Exercise material Block Start
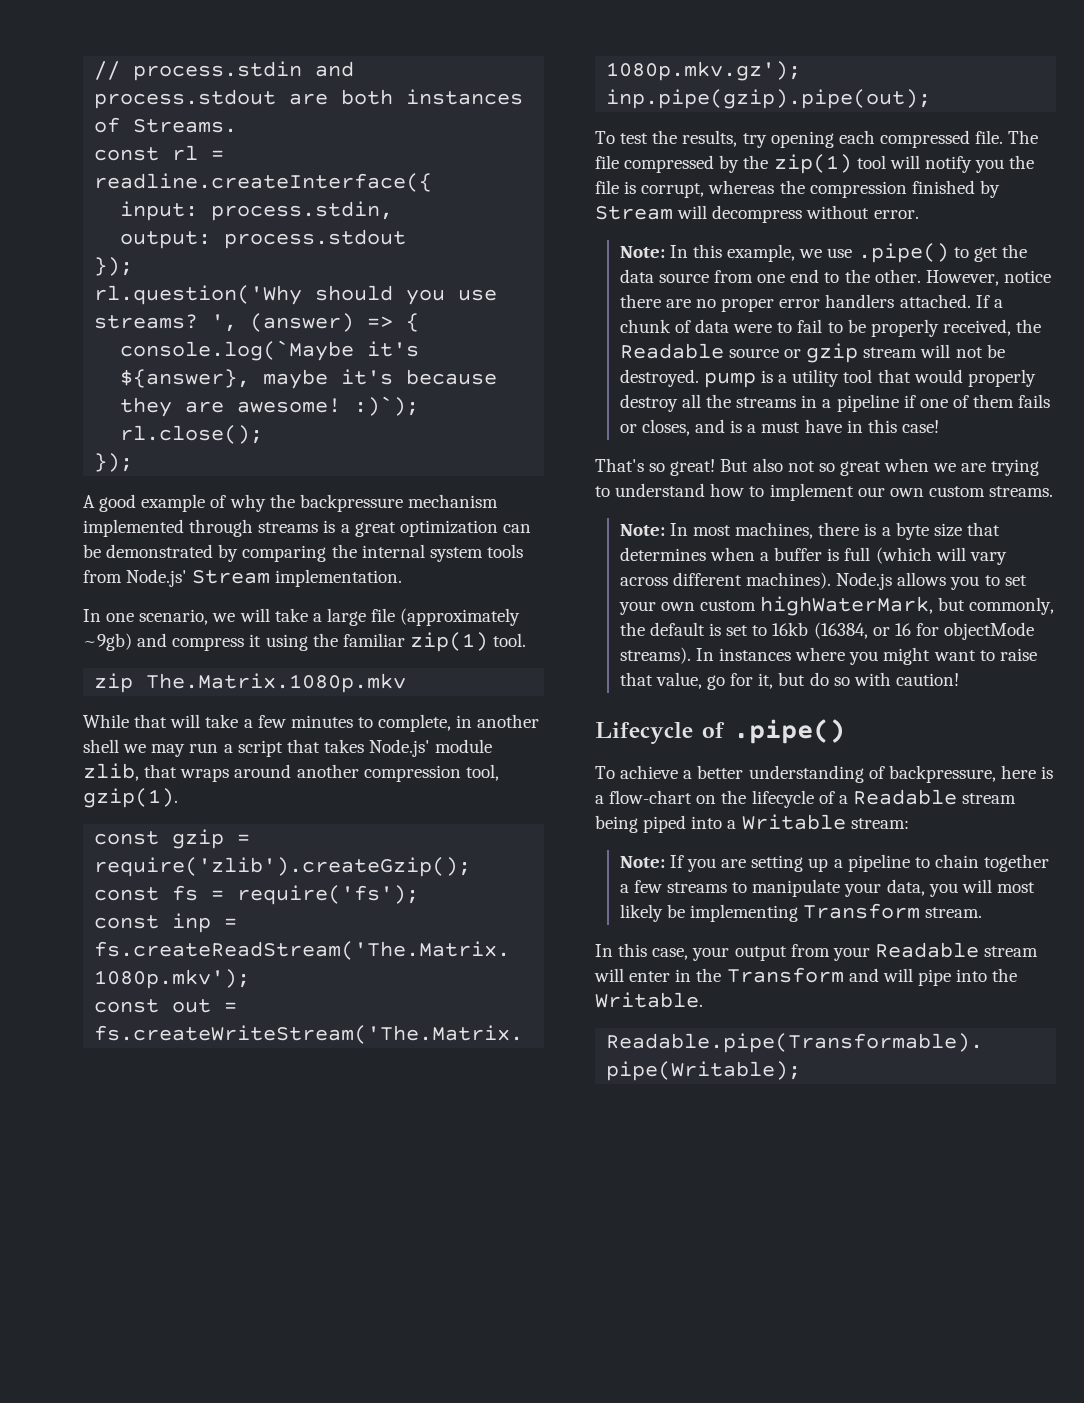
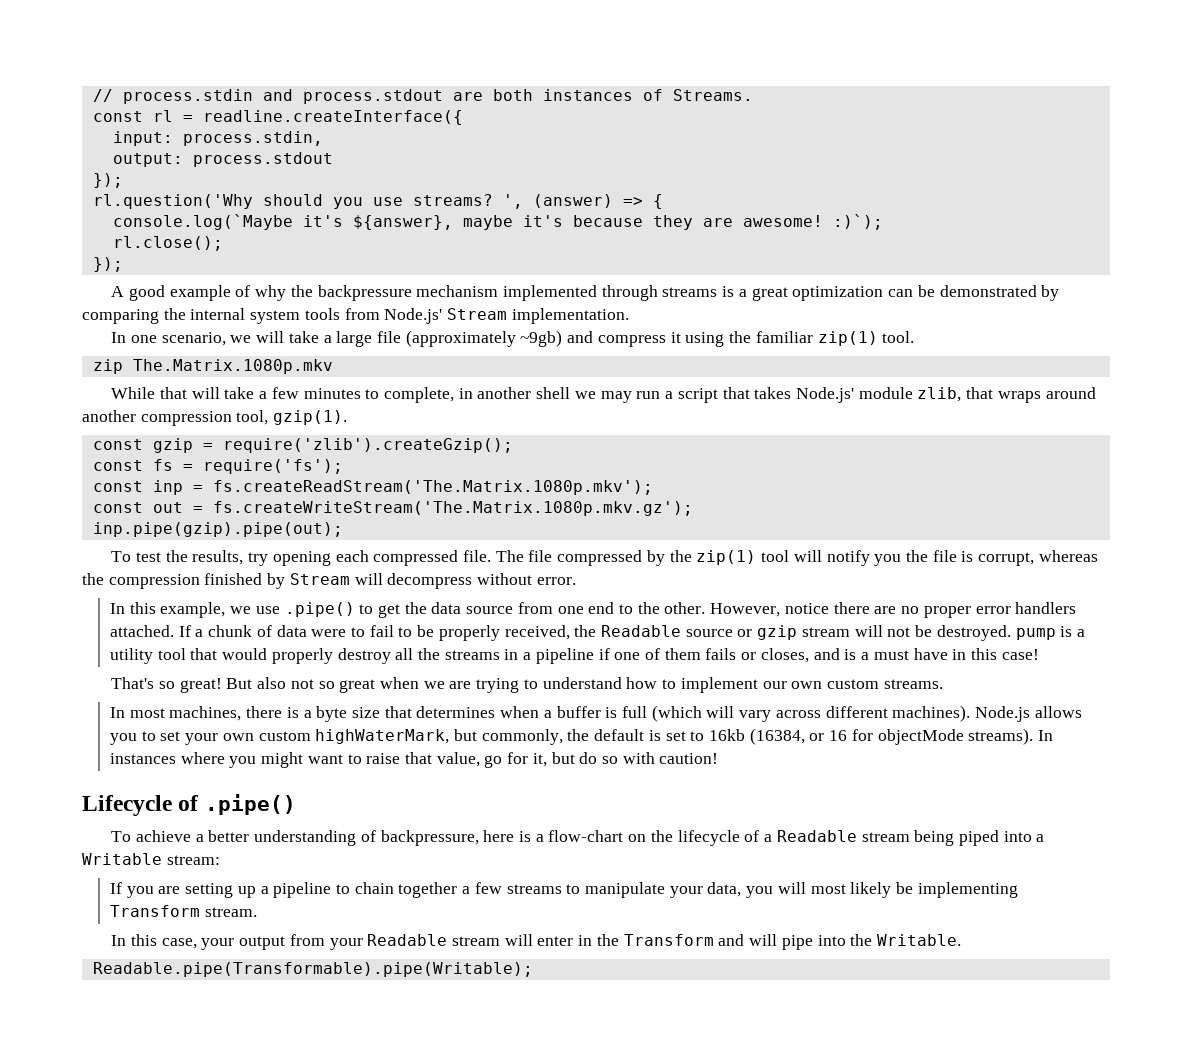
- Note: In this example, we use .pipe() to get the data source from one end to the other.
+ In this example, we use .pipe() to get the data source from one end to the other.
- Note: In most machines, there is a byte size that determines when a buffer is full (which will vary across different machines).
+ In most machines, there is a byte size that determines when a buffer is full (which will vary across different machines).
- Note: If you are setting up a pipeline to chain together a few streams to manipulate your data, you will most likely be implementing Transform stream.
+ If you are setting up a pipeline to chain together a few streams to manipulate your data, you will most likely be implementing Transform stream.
Exercise material Block End
Task directions: How many lines in these entries contain the string "streams"? State the number and nothing more.

Exercise answer: 2